Department of Maternity-Child Health and Family Planning Services, Affiliated Nanning Maternal and Child Health Hospital of Guangxi Medical University, No. 20 Liwan Road, Qingxiu District, Nanning City, 530022, Guangxi Province, China.
Sci Rep. 2021 Aug 27;11(1):17305. doi: 10.1038/s41598-021-95998-1.
To evaluate the possible associations between fetal α-thalassemia and risk of adverse pregnancy outcomes using a provincial woman-child health service information database in China. This was a case control study (N = 438,747) in which we compared all singleton pregnancies of women with or without the α-thalassemia trait from May 2016 to May 2020, and where women with the trait were further allocated to a normal fetal group, a group of fetuses with the α-thalassemia trait, and a fetal group with hemoglobin H (HbH) disease according to the results of fetal DNA analysis. With thalassemic women whose fetuses were normal as the reference, fetuses in the HbH disease group showed a higher increase in the odds of Apgar scores being < 7 at 1 min (adjusted odds ratio [aOR], 2.79; 1.03-7.59) and 5 min (aOR, 4.56; 1.07-19.40). With non-thalassemic women as the reference, these trends were more obvious (aOR, 4.83; 2.55-9.16; aOR, 6.24; 2.75-14.18, respectively); whereas the normal fetal group was more likely to be diagnosed with postpartum hemorrhage (aOR, 1.66; 1.10-2.50). In addition, fetal HbH disease and gestational age were two independent factors influencing low Apgar scores, and their combination reflected medium accuracy in Apgar predictions.
利用中国省级母婴健康服务信息数据库,评估胎儿α-地中海贫血与不良妊娠结局风险之间的可能关联。

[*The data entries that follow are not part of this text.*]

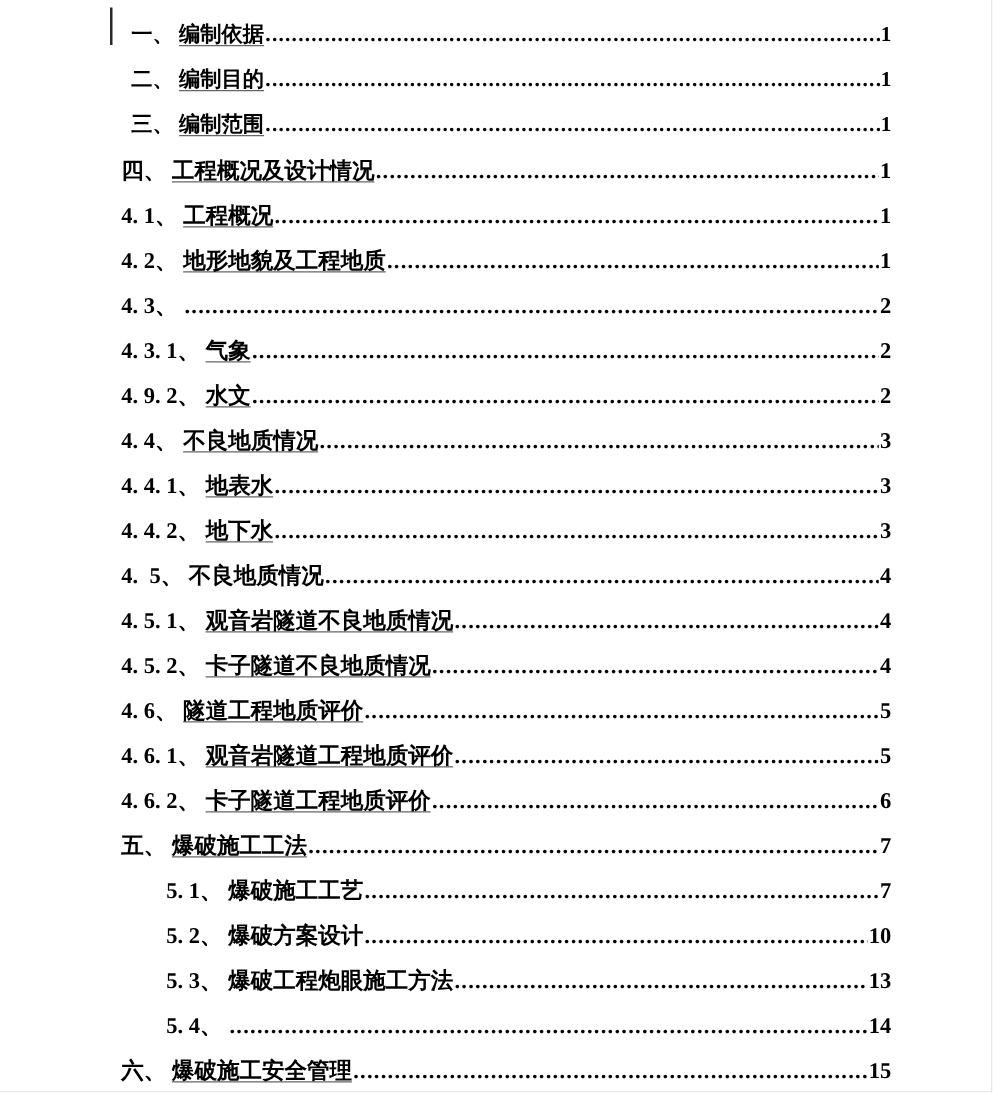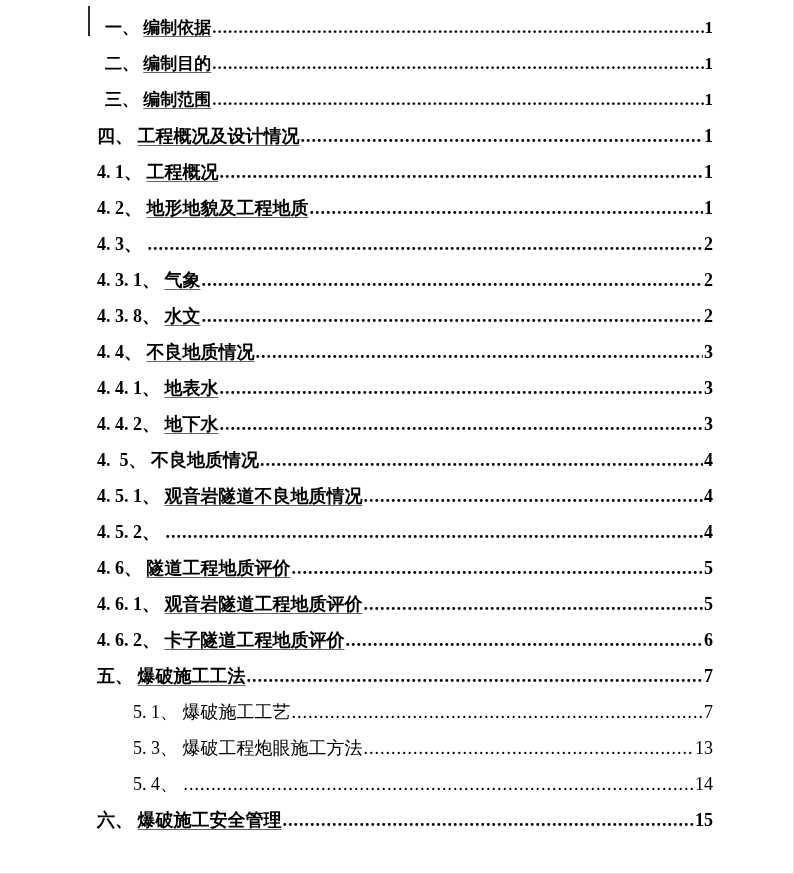"4. 3. 8、" span.prefix { text: 3. 8 -> 9. 2 }
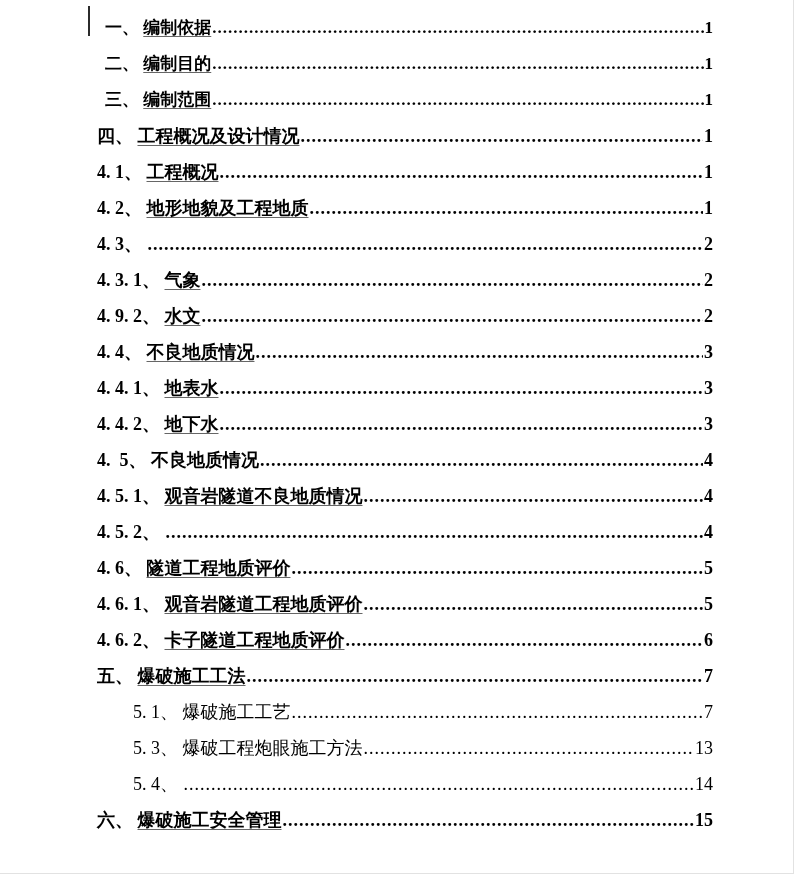"卡子隧道不良地质情况" span.title { html: none -> <span>卡子隧道不良地质情况</span> }
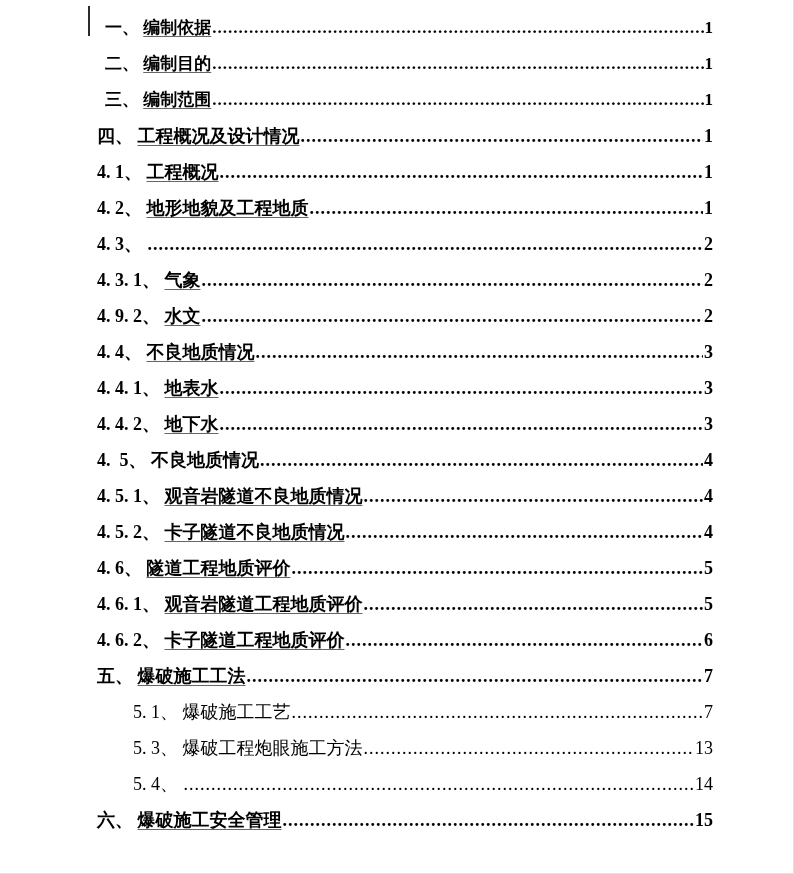"5. 1、" .row { font-weight: normal -> bold }
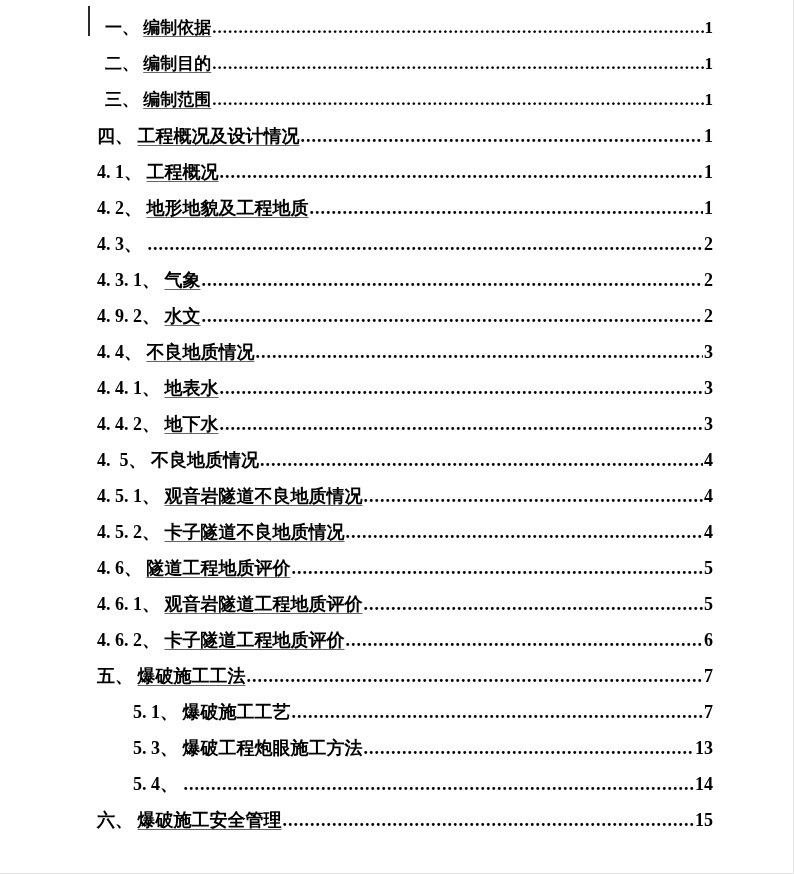"5. 2、" div.row { html: none -> <div> <span>5. 2、 </span> <span>爆破方案设计</span> <span></span> <span>10</span> </div> }
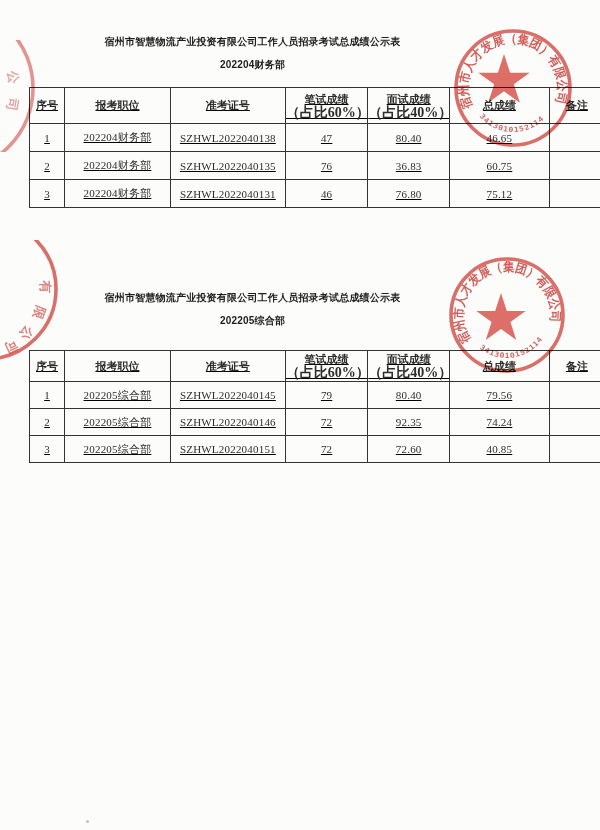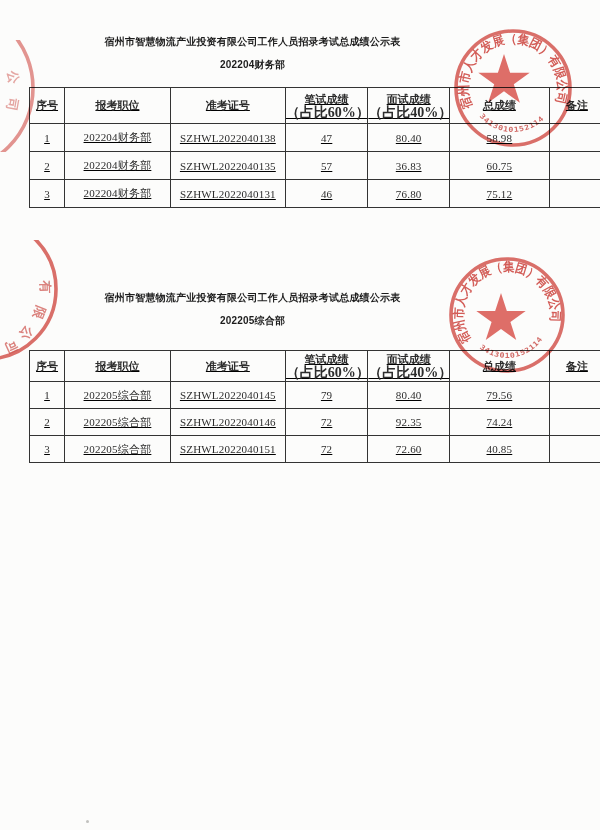"58.98" td { text: 58.98 -> 46.65 }
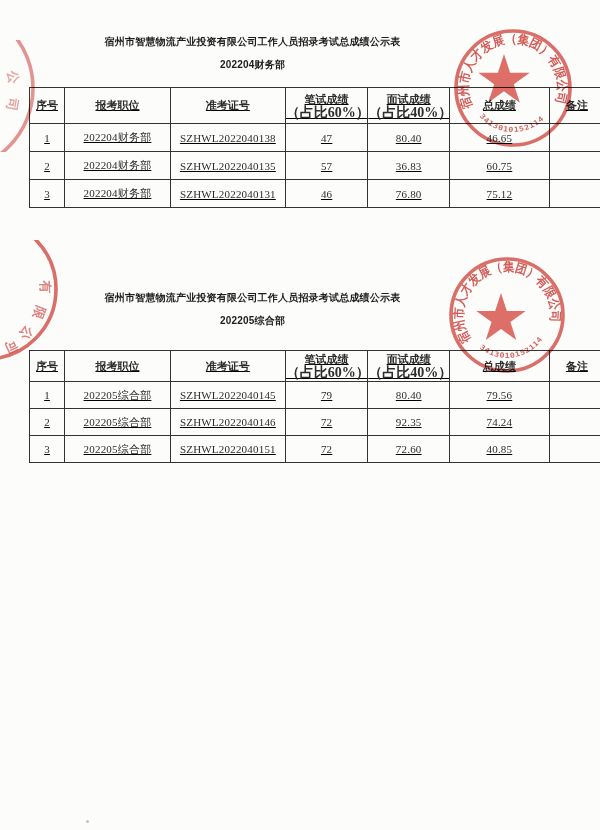"57" td { text: 57 -> 76 }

本病例对照研究(N=438747)比较了 2016 年 5 月至 2020 年 5 月期间患有或不患有α-地中海贫血特征的所有单胎妊娠,并根据胎儿 DNA 分析结果,将具有α-地中海贫血特征的女性进一步分为正常胎儿组、胎儿α-地中海贫血特征组和血红蛋白 H(HbH)病胎儿组。以胎儿正常的地中海贫血女性为参照,HbH 病胎儿组的 1 分钟(调整后的优势比[aOR],2.79;1.03-7.59)和 5 分钟(aOR,4.56;1.07-19.40)时 Apgar 评分<7 的几率增加更高。以非地中海贫血女性为参照,这些趋势更为明显(aOR,4.83;2.55-9.16;aOR,6.24;2.75-14.18);而正常胎儿组更易发生产后出血(aOR,1.66;1.10-2.50)。此外,胎儿 HbH 病和胎龄是影响低 Apgar 评分的两个独立因素,两者结合反映了 Apgar 预测的中等准确性。